O vídeo mostra que o adolescente caminhava com um grupo logo antes da revista. Um PM manda parar e avisa: “Vem! Não corre e vem”. Já perto dos jovens, ele manda que se virem e ordena, em tom exaltado, aos colegas: “dura nas bolsas”. Uma amiga do adolescente que tenta acompanhar de perto a revista ouve de um policial o grito: “tira a mão de mim” e depois é empurrada por ele. A tensão aumenta e o PM que ordenara a revista manda que algemem o jovem. Ele foi levado para a 5ª DP (Mem de Sá).
A conduta dos policiais motivou um ofício do deputado estadua Marcelo Freixo (PSOL), presidente da Comissão de Direitos Humanos da Alerj, endereçado ao comando da PM, à Secretaria de Segurança e à Corregedoria Geral Unificada:
— É preciso que identifiquem os PMs e tomem as devidas providências. Vamos acompanahr isso. É muito grave. Aquilo não mostra apenas o desvio de um policial, mas a conduta de quem esteve no comando daquela operação naquele dia, que é o major Pinto. Ele aparece nas imagens. É o negro alto que carrega algo parecido com um extintor. Naquele mesmo dia, ele foi fotografado jogando spray de pimenta nos professores em frente à Câmara de Vereadores.
O advogado Lucas Sada, integrante da ONG Defensores de Direitos Humanos, estava na 5ª DP (Mem de Sá) acompanhando a prisão de um outro manifestante, quando os policiais chegaram com o menor. Segundo Sada, só ali foram retiradas as algemas do adolescente, que tem 15 anos:
Ele foi algemado sem oferecer qualquer resistência. Isso contraria a súmula vinculante 11, que trata do uso das algemas. Chegando na delegacia, os policiais disseram que a acusação era o porte de uma mochila com morteiros. Mas que não tinham conseguido levar a mochila por conta de um tumulto e porque tinham sido cercados por manifestantes. Eles disseram que o major Pinto apareceria lá com a mochila para comprovar a acusação. Umas duas horas depois, o major chegou e disse que a acusação não seria feita, porque os morteiros estavam no chão, e não na mochila do garoto. Mas disse que ele estava com black bloks e fez uma espécie de sermão para o garoto, falando que ele precisava primeiro estudar para poder ter consciência sobre as questões do país.
Sada contou, ainda, que foi feito o registro apenas da apreensão dos morteiros, sem atribuir a autoria ao menor, e um termo de entrega do menor à mãe.
— Como a PM disse, realmente não houve registro contra o garoto.

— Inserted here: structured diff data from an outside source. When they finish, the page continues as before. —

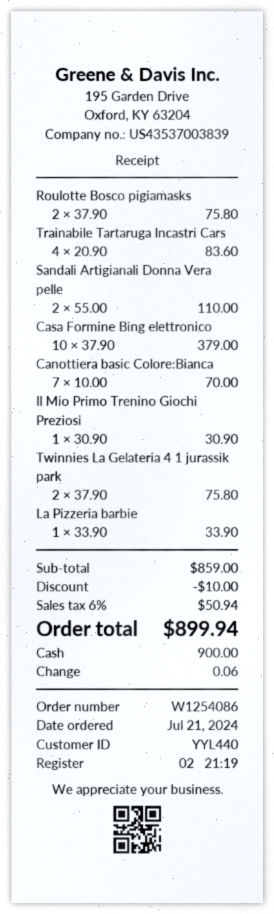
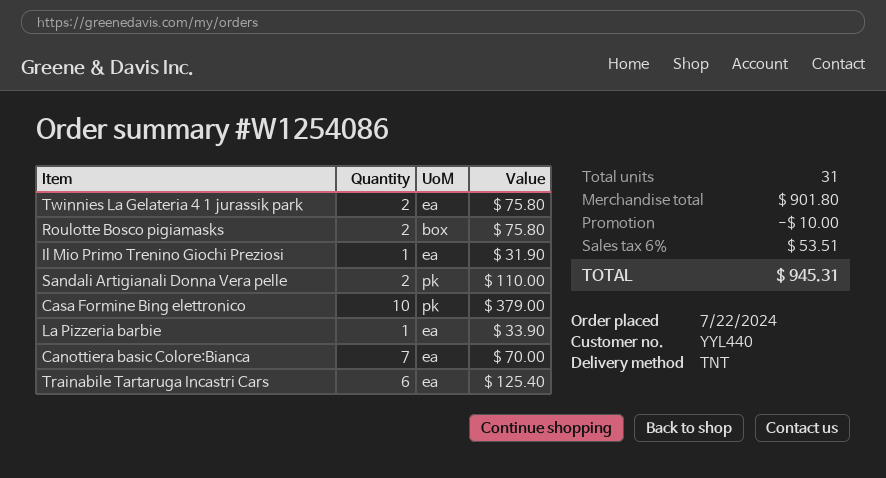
order date: 2024-07-21 -> 2024-07-22
Trainabile Tartaruga Incastri Cars: 4 for 83.60 -> 6 for 125.40
Il Mio Primo Trenino Giochi Preziosi: 1 for 30.90 -> 1 for 31.90
subtotal: 859.00 -> 901.80
tax: 6% = 50.94 -> 6% = 53.51
total: 899.94 -> 945.31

Mas ele foi detido sob a alegação de estar com os morteiros. Sua condução à delegacia foi abusiva e ilegal. Ele não estava cometendo qualquer ato infracional. Isso é passivel de uma eventual ação de reparação — afirma o advogado.
Leia, a seguir, a íntegra das notas enviadas pela Polícia Militar.
“SOBRE A FALSA ACUSAÇÃO DE FLAGRANTE FORJADO
A acusação de flagrante forjado é grave e, neste caso, equivocada.
O menor exposto no vídeo sendo detido pela PM não teve imputada a ele nenhuma posse de morteiro ou similar. Não houve flagrante. Ele foi conduzido para a delegacia onde foi feito apenas um registro de Conduta Atípica, sem atribuir a ele posse de nenhum material.
O procedimento 005-10087/2013 da 5ªDP (Mem de Sá) registra o encontro de três (3) morteiros na calçada. Não atribui sua posse a nenhum manifestante.
Minutos antes de sua detenção, o menor foi visto em correria junto com outros manifestantes mascarados. A autoridade policial o deteve apenas para averiguação. Ele foi liberado na delegacia na presença de uma responsável.
Vale lembrar que na noite seguinte, de terça-feira (01/10) foram depredadas 23 agências bancárias, e duas lojas de telefones celulares (ambas com furto de material)”, encerra a primeira nota.
Abaixo, a segunda nota enviada pela PM:
“COMANDO DA PM ABRE SINDICÂNCIA
O Comando da PM abriu sindicância para analisar as imagens em que um policial supostamente teria forjado flagrante. As cenas da abordagem serão objeto de análise.Apesar da acusação de haver flagrante forjado, na delegacia não houve nenhum registro de posse de fogos de artifício em face do menor, que foi liberado na presença de uma responsável. O documento de apreensão dos fogos registra apenas que os mesmos foram encontrados no chão.O procedimento 005-10087/2013 da 5ªDP (Mem de Sá) registra o encontro de três (3) morteiros na calçada. Não atribui sua posse a nenhum manifestante.Vale lembrar que na noite seguinte, de terça-feira (01/10) foram depredadas 23 agências bancárias, e duas lojas de telefones celulares (ambas com furto de material)”.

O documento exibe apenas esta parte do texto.